§ **EXERCISE DESCRIPTION**:
Take the data below and copy exactly the lines starting at the one with "the matter, that" and finishing at the one with "citizens of Lawrence.</span></p>", both included.

§ **DATA LISTING**:
------------------------------------------------------------

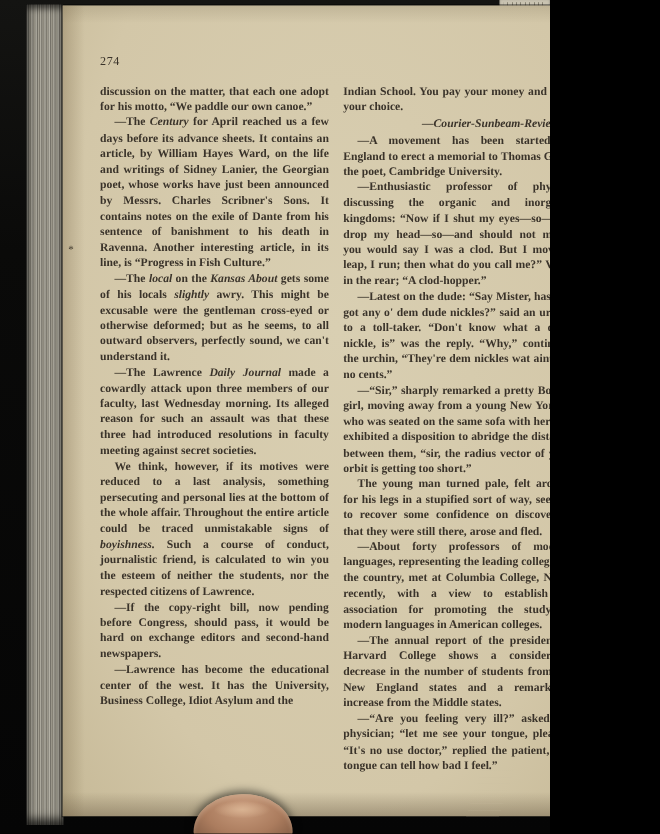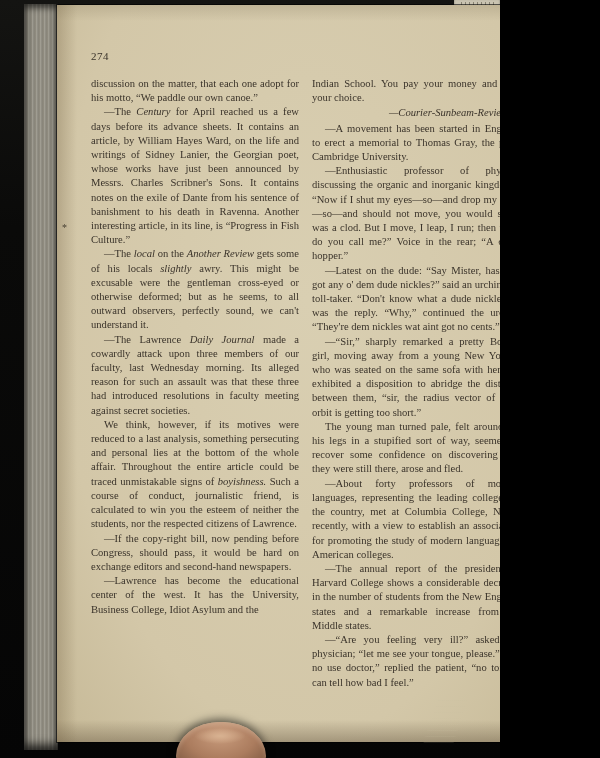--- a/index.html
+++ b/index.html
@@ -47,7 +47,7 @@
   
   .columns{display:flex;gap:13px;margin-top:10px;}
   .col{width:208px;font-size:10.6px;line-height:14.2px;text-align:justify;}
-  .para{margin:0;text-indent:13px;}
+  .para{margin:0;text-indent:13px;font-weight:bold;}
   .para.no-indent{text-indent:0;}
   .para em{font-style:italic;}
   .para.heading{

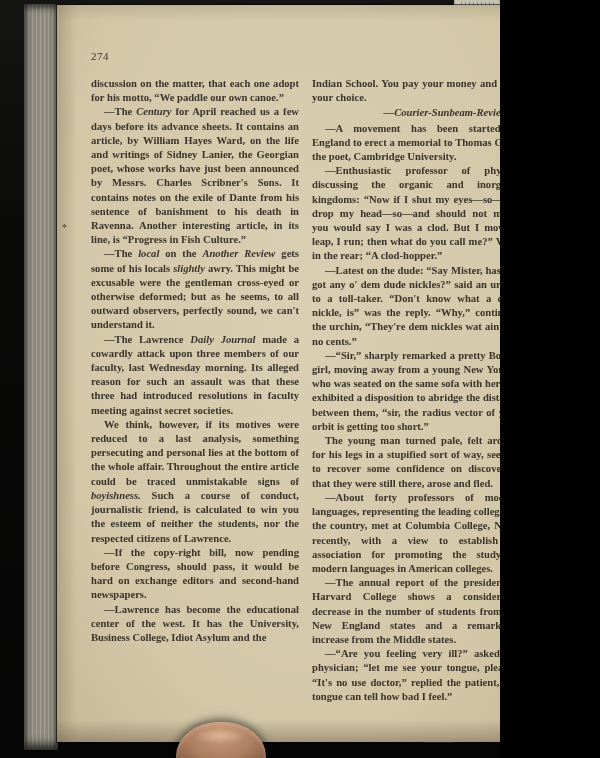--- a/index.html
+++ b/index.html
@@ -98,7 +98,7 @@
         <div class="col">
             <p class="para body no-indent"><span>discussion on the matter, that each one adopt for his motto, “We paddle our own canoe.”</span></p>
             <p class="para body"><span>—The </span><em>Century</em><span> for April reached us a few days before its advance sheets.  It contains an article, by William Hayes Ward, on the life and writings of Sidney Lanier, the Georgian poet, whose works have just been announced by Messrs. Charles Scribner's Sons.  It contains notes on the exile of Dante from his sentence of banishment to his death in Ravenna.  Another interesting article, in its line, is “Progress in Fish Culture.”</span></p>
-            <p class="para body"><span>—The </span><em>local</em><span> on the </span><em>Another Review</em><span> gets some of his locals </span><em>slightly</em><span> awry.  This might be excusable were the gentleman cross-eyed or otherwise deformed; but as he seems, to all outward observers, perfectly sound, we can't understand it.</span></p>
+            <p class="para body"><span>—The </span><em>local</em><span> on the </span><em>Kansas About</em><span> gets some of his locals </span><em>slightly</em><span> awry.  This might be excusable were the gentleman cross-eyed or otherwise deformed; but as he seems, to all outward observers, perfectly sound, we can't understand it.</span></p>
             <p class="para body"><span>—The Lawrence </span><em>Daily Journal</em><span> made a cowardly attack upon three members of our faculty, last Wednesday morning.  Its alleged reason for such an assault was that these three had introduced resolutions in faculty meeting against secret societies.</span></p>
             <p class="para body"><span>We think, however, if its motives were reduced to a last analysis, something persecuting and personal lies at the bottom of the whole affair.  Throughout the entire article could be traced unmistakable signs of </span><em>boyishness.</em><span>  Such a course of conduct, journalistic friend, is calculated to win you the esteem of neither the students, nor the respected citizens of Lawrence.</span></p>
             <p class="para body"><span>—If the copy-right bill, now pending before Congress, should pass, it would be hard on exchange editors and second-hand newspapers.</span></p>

------------------------------------------------------------

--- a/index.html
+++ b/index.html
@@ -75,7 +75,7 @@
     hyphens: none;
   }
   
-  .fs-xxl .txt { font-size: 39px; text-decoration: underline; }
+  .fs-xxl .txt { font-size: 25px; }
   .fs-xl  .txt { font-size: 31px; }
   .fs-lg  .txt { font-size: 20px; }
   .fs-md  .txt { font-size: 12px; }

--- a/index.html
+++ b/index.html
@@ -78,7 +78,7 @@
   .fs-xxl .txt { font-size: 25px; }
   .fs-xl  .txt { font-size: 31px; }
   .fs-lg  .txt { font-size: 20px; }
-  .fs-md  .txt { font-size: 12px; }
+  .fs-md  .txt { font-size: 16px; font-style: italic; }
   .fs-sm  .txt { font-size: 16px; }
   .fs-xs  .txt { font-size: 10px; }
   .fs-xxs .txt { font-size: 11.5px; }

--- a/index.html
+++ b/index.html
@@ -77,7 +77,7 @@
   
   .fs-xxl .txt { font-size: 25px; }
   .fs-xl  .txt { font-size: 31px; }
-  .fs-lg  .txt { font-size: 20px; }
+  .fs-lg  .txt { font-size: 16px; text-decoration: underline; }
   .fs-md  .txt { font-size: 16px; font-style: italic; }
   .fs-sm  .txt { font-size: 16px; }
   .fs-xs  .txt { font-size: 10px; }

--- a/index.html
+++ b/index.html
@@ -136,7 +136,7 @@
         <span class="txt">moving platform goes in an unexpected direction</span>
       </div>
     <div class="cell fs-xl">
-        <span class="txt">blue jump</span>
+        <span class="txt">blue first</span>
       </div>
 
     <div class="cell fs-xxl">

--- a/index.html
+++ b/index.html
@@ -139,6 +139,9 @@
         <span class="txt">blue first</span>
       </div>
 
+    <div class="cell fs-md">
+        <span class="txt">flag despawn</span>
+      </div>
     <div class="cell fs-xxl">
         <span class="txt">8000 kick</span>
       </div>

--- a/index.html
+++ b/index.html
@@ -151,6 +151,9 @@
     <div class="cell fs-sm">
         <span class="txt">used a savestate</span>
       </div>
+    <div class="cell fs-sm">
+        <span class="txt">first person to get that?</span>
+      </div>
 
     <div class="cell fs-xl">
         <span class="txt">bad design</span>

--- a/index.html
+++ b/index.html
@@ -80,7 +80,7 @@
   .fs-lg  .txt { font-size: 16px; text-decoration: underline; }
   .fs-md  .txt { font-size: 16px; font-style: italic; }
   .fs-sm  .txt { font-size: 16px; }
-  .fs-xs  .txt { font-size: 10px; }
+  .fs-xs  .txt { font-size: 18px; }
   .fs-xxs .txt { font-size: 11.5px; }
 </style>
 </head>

------------------------------------------------------------

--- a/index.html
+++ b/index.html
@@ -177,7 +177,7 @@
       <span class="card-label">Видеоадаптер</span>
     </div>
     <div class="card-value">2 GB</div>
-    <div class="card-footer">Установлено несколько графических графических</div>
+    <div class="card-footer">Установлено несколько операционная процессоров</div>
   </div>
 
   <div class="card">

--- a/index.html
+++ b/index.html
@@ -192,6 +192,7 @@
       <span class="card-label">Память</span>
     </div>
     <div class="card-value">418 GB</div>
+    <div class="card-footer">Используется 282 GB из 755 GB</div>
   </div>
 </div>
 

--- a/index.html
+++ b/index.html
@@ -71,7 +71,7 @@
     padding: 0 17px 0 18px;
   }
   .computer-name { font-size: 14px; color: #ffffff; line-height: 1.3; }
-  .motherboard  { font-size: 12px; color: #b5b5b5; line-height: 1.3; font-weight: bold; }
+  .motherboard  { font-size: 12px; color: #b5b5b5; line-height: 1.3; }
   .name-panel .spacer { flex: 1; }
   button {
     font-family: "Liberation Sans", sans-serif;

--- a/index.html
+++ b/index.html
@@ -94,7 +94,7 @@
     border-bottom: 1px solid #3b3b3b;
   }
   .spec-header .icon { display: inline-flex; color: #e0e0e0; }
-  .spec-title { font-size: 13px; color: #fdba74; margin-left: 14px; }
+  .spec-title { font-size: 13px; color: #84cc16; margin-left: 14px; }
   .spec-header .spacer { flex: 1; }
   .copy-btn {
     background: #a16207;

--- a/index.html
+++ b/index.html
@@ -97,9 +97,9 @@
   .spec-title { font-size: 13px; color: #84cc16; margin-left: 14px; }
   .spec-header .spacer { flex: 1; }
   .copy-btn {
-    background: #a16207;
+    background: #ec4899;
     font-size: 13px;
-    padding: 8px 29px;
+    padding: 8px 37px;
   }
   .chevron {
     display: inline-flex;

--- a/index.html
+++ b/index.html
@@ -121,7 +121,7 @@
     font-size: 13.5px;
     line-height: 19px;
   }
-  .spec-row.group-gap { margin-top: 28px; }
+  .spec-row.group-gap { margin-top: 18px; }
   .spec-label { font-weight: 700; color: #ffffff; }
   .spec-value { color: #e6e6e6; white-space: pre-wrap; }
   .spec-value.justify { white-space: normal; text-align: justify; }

------------------------------------------------------------

§ **EXERCISE RESPONSE**:
             <p class="para body no-indent"><span>discussion on the matter, that each one adopt for his motto, “We paddle our own canoe.”</span></p>
             <p class="para body"><span>—The </span><em>Century</em><span> for April reached us a few days before its advance sheets.  It contains an article, by William Hayes Ward, on the life and writings of Sidney Lanier, the Georgian poet, whose works have just been announced by Messrs. Charles Scribner's Sons.  It contains notes on the exile of Dante from his sentence of banishment to his death in Ravenna.  Another interesting article, in its line, is “Progress in Fish Culture.”</span></p>
-            <p class="para body"><span>—The </span><em>local</em><span> on the </span><em>Another Review</em><span> gets some of his locals </span><em>slightly</em><span> awry.  This might be excusable were the gentleman cross-eyed or otherwise deformed; but as he seems, to all outward observers, perfectly sound, we can't understand it.</span></p>
+            <p class="para body"><span>—The </span><em>local</em><span> on the </span><em>Kansas About</em><span> gets some of his locals </span><em>slightly</em><span> awry.  This might be excusable were the gentleman cross-eyed or otherwise deformed; but as he seems, to all outward observers, perfectly sound, we can't understand it.</span></p>
             <p class="para body"><span>—The Lawrence </span><em>Daily Journal</em><span> made a cowardly attack upon three members of our faculty, last Wednesday morning.  Its alleged reason for such an assault was that these three had introduced resolutions in faculty meeting against secret societies.</span></p>
             <p class="para body"><span>We think, however, if its motives were reduced to a last analysis, something persecuting and personal lies at the bottom of the whole affair.  Throughout the entire article could be traced unmistakable signs of </span><em>boyishness.</em><span>  Such a course of conduct, journalistic friend, is calculated to win you the esteem of neither the students, nor the respected citizens of Lawrence.</span></p>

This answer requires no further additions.